### WHAT THIS TASK INVOLVES
In the data below, find the line with "[146,820,706,841] [62,854,711,875] [62,888,365,909]" and output it along with every later line, exactly, but not the pictures.

** Opening PROVIDED INFORMATION block **

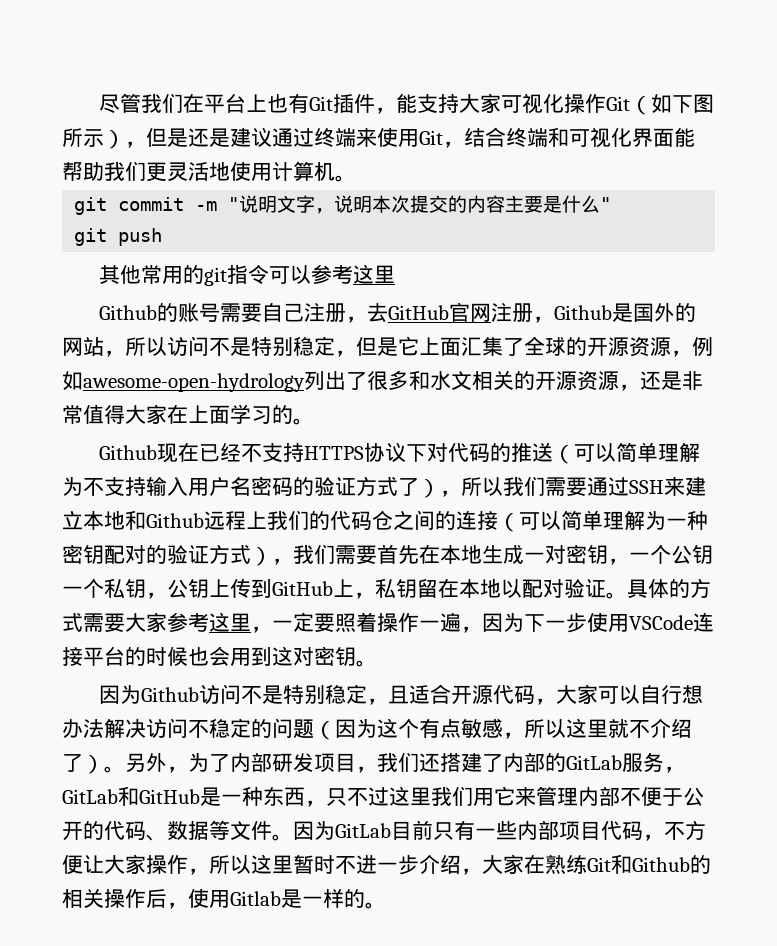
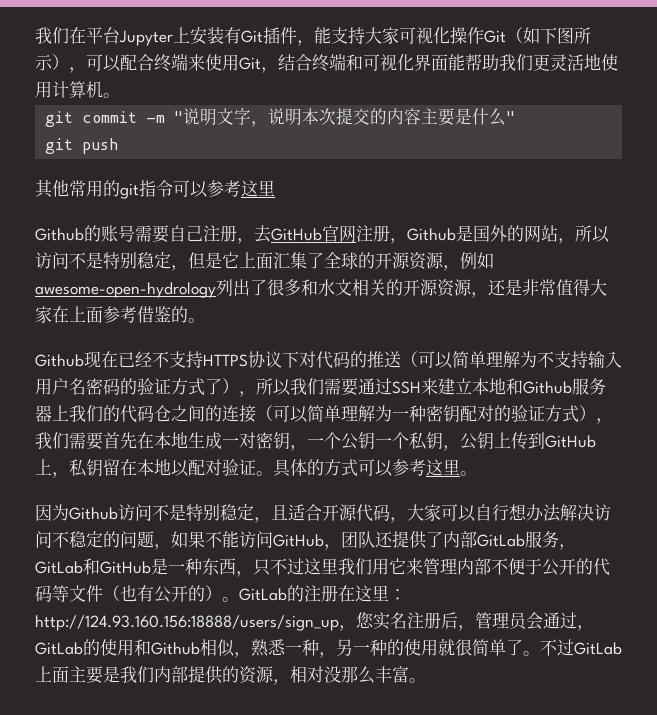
[98,93,141,114] 尽管 -> (35, 35) none
[245,94,288,113] 上也 -> [119,27,224,46] Jupyter上安装
[146,128,314,147] 但是还是建议通过 -> [86,54,154,72] 可以配合
[230,404,272,424] 学习 -> [103,306,171,323] 参考借鉴
[204,511,246,530] 远程 -> [572,378,606,395] [35,405,52,422] 服务器
[83,612,714,633] [62,646,356,666] 需要大家参考这里，一定要照着操作一遍，因为下一步使用VSCode连接平台的时候也会用到这对密钥 -> [358,459,460,477] 可以参考这里
[314,718,692,740] [62,752,566,774] （因为这个有点敏感，所以这里就不介绍了）。另外，为了内部研发项目，我们还搭建了内部的 -> [154,531,477,550] ，如果不能访问GitHub，团队还提供了内部
[146,820,706,841] [62,854,711,875] [62,888,365,909] 、数据等文件。因为GitLab目前只有一些内部项目代码，不方便让大家操作，所以这里暂时不进一步介绍，大家在熟练Git和Github的相关操作后，使用Gitlab是一样的 -> [52,585,406,603] [35,612,594,631] [35,638,622,658] [35,666,409,685] 等文件（也有公开的）。GitLab的注册在这里：http://124.93.160.156:18888/users/sign_up，您实名注册后，管理员会通过，GitLab的使用和Github相似，熟悉一种，另一种的使用就很简单了。不过GitLab上面主要是我们内部提供的资源，相对没那么丰富

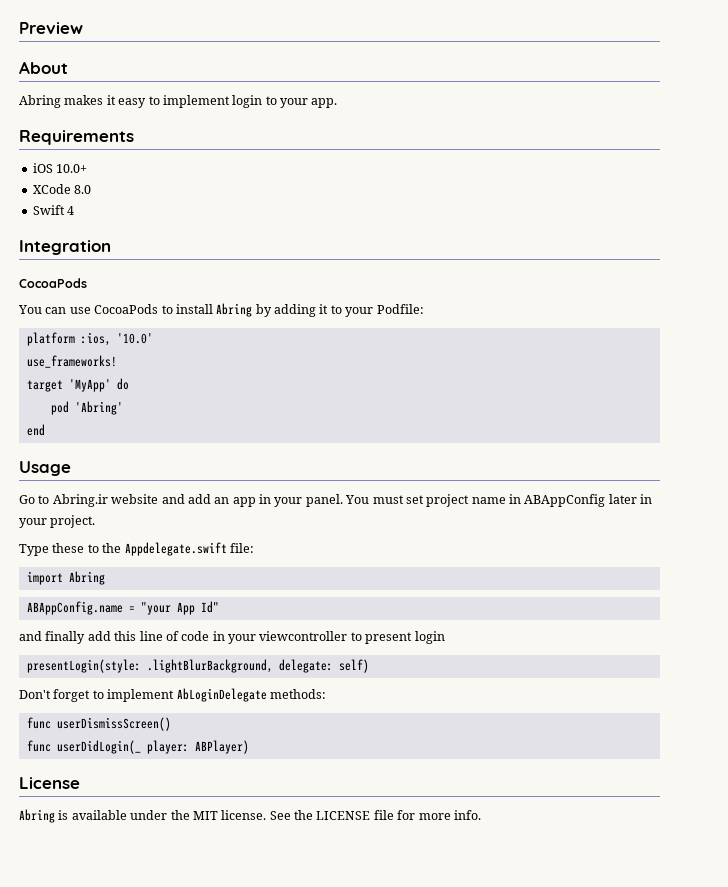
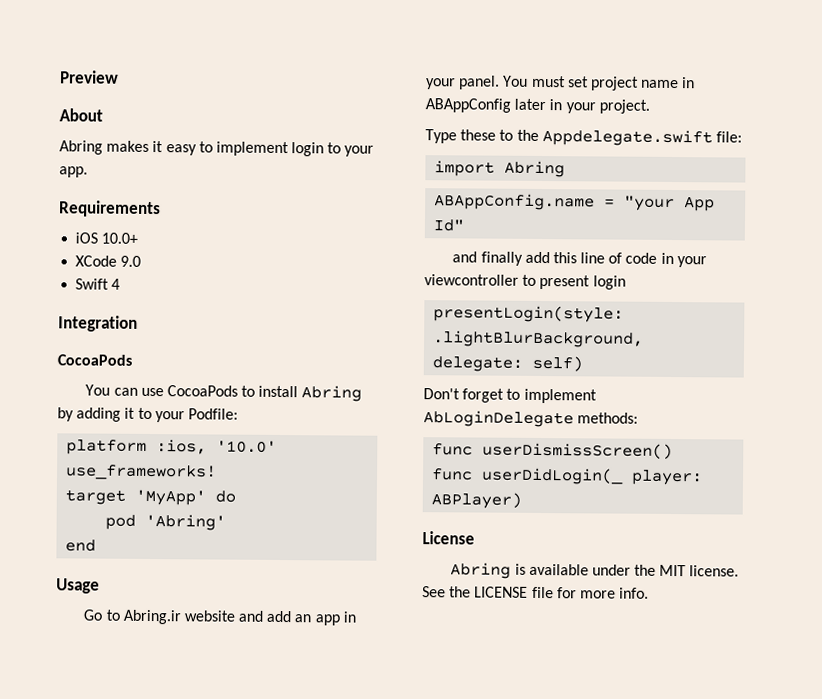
[74,185,92,194] 8.0 -> [120,255,142,267] 9.0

** Closing PROVIDED INFORMATION block **

### ANSWER TO THE EXERCISE
[146,820,706,841] [62,854,711,875] [62,888,365,909] 、数据等文件。因为GitLab目前只有一些内部项目代码，不方便让大家操作，所以这里暂时不进一步介绍，大家在熟练Git和Github的相关操作后，使用Gitlab是一样的 -> [52,585,406,603] [35,612,594,631] [35,638,622,658] [35,666,409,685] 等文件（也有公开的）。GitLab的注册在这里：http://124.93.160.156:18888/users/sign_up，您实名注册后，管理员会通过，GitLab的使用和Github相似，熟悉一种，另一种的使用就很简单了。不过GitLab上面主要是我们内部提供的资源，相对没那么丰富

[74,185,92,194] 8.0 -> [120,255,142,267] 9.0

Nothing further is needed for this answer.